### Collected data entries
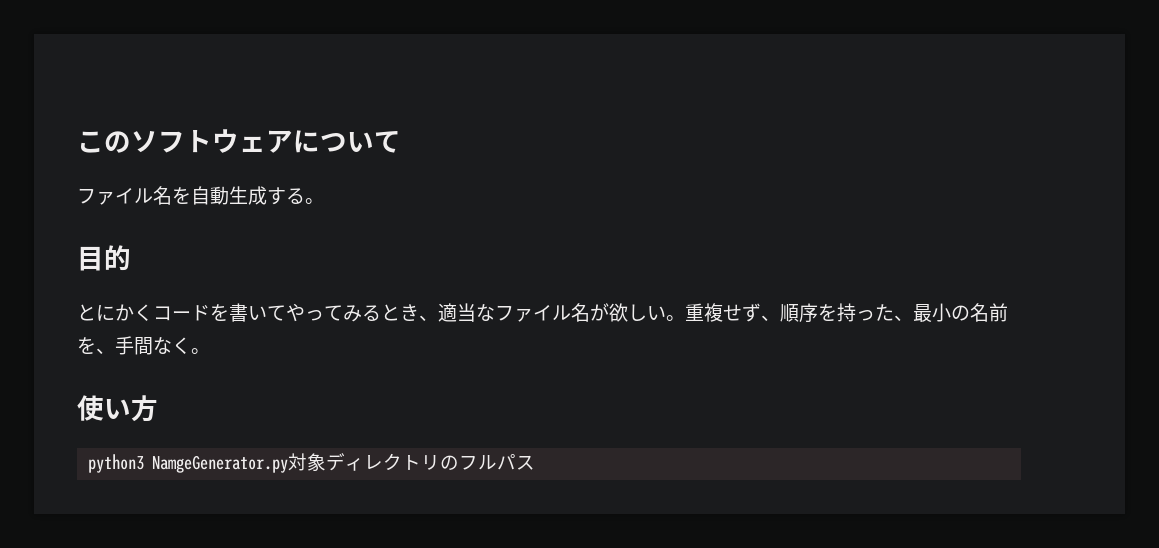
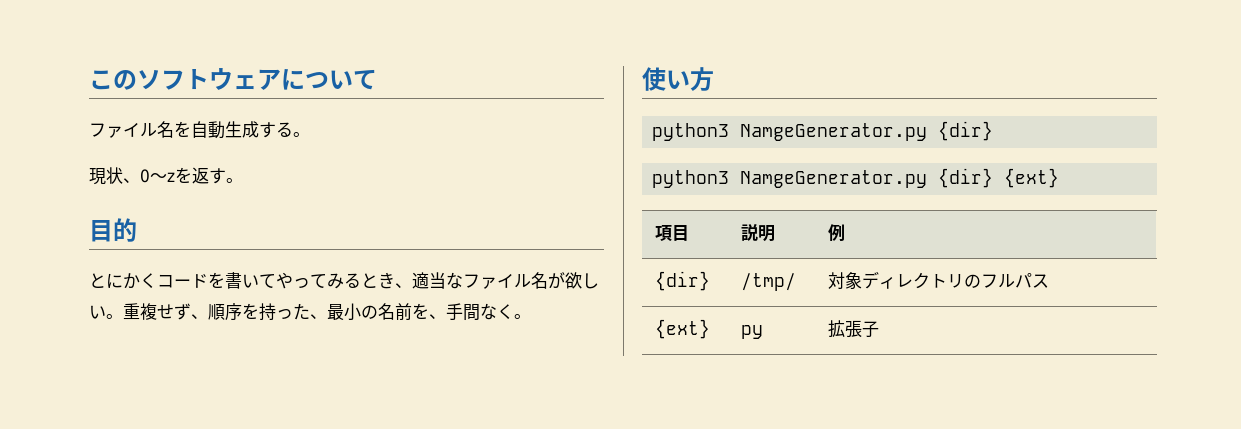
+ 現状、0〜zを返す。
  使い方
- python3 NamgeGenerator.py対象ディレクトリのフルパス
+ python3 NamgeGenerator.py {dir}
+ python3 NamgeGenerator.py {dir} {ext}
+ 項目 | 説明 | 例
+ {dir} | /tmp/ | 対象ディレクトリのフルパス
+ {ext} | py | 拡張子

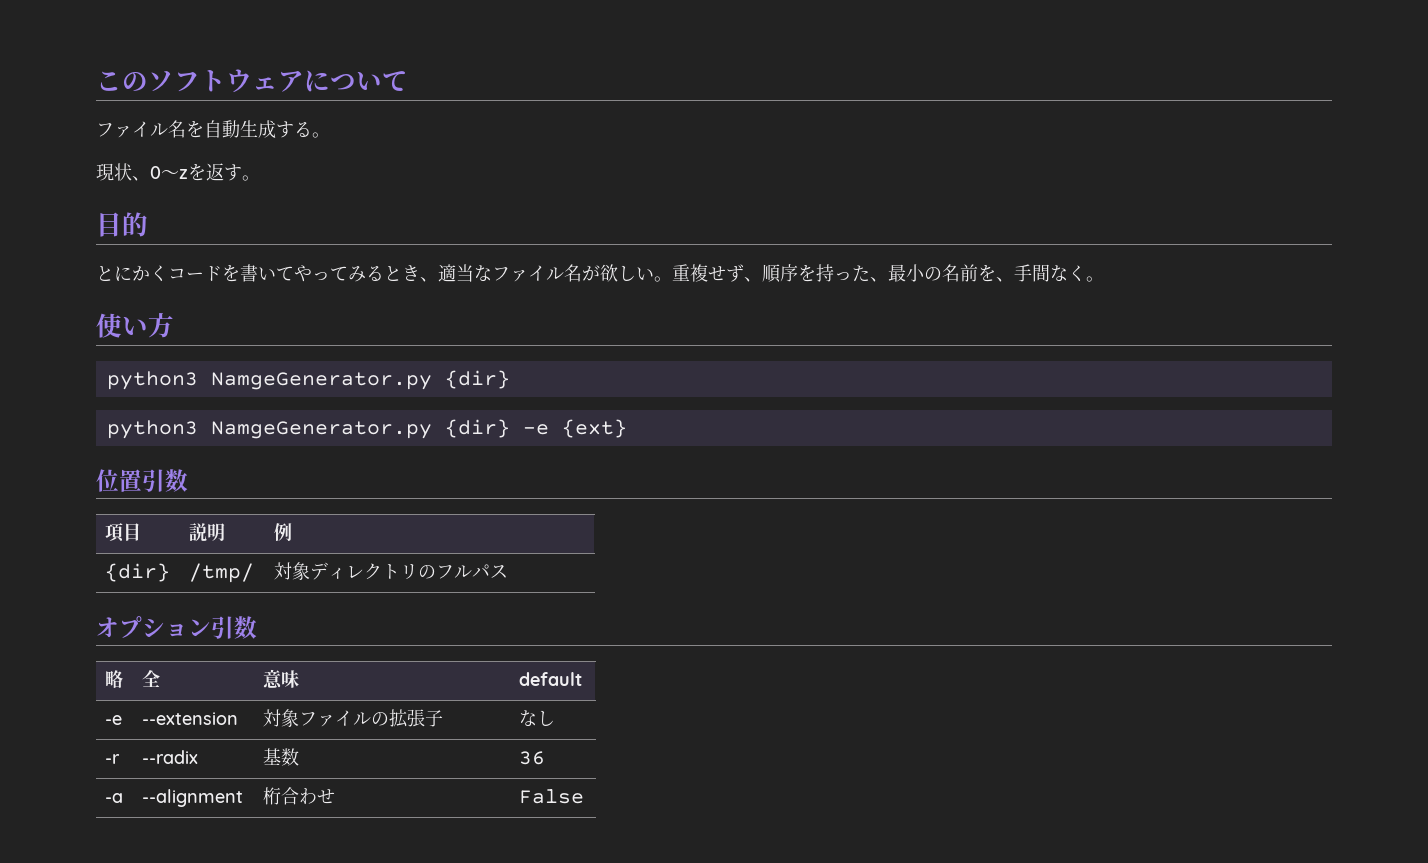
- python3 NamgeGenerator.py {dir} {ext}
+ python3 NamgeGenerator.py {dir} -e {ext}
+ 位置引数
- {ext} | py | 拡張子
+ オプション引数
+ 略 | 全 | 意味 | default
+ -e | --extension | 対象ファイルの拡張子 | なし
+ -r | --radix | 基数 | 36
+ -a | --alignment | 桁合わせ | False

* * *

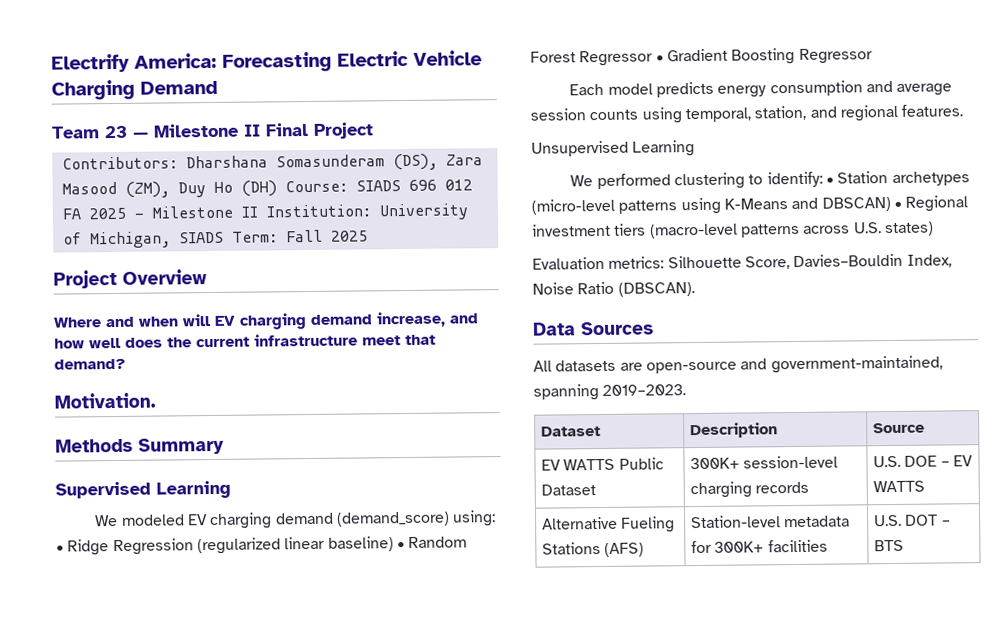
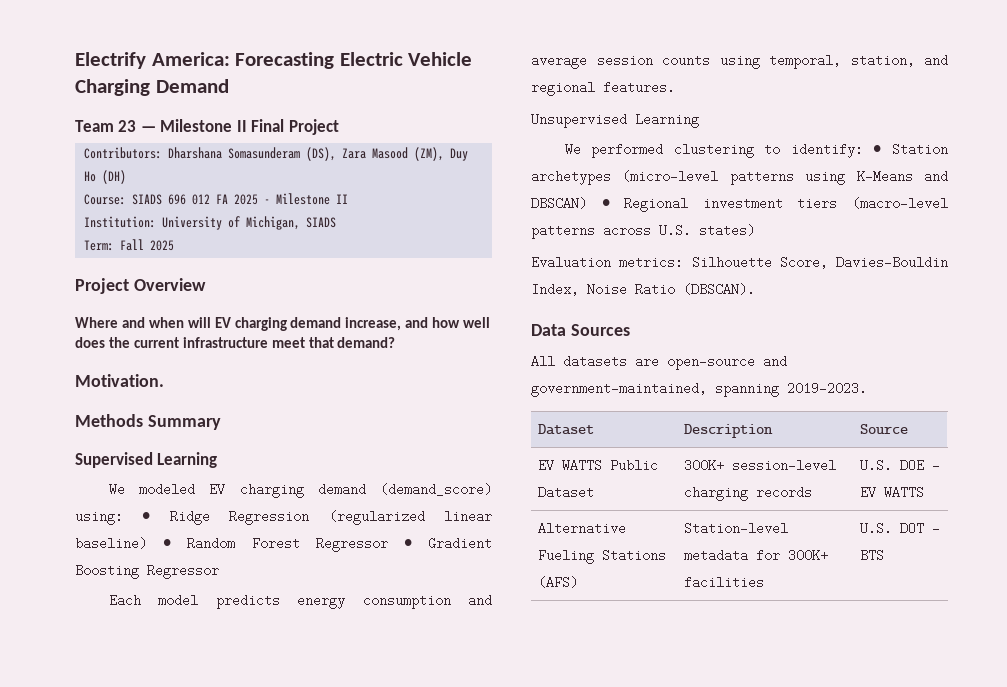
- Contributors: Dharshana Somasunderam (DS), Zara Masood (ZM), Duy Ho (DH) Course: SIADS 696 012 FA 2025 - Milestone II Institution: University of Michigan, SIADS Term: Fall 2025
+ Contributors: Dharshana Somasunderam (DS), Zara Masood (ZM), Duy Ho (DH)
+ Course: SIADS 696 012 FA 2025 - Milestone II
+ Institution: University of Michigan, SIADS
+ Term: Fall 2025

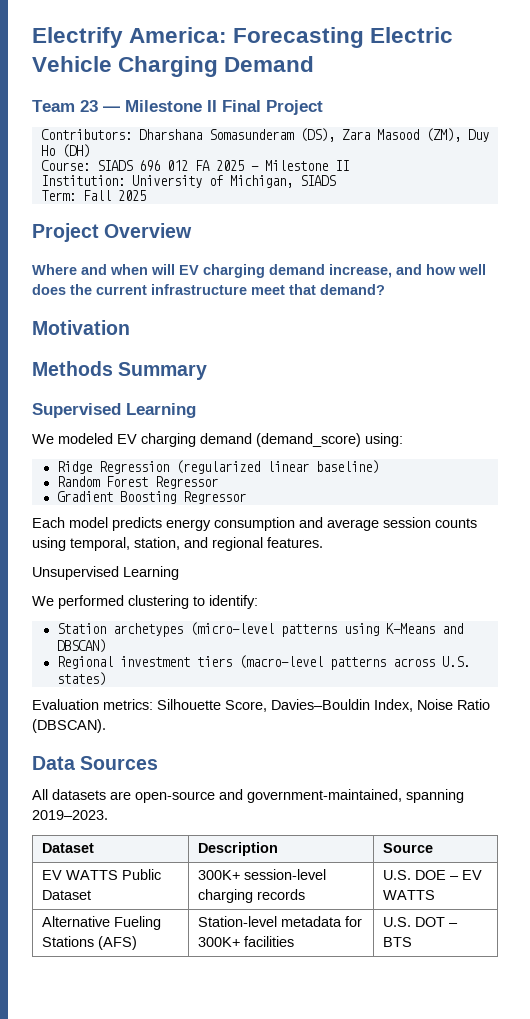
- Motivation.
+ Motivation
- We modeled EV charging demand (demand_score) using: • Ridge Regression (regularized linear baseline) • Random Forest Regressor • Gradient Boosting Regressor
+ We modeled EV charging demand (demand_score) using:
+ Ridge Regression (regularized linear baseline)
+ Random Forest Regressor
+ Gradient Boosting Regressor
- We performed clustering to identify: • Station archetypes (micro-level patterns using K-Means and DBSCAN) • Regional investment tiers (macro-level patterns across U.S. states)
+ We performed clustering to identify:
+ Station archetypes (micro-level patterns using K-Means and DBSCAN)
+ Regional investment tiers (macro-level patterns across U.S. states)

### Instructions to follow
Going back over the entries above, copy word for word every line from the one that has "意味 | default" on through the one that has "桁合わせ | False".

### Final answer
+ 略 | 全 | 意味 | default
+ -e | --extension | 対象ファイルの拡張子 | なし
+ -r | --radix | 基数 | 36
+ -a | --alignment | 桁合わせ | False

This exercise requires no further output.